INFORMATION GIVEN:
______________________________
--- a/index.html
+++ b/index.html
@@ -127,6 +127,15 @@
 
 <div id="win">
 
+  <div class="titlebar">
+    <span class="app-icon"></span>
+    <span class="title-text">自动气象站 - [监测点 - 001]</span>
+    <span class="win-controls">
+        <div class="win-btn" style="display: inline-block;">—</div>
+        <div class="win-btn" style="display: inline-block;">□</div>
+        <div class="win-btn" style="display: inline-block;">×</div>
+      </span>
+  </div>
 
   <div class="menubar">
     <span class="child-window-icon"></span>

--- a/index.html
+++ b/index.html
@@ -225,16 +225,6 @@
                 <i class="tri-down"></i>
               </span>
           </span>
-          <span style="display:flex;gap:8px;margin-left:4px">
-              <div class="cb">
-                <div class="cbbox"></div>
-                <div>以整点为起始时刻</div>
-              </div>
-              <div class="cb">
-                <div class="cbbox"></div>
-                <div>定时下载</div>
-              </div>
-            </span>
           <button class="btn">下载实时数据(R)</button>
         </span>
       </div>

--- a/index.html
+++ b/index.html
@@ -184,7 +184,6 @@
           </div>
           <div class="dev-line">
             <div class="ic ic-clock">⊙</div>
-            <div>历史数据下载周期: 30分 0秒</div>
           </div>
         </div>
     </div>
______________________________
PROBLEM DESCRIPTION: Looking at the records above, say how many lines hold the string "display". Write nothing but the number.

WRITTEN ANSWER: 4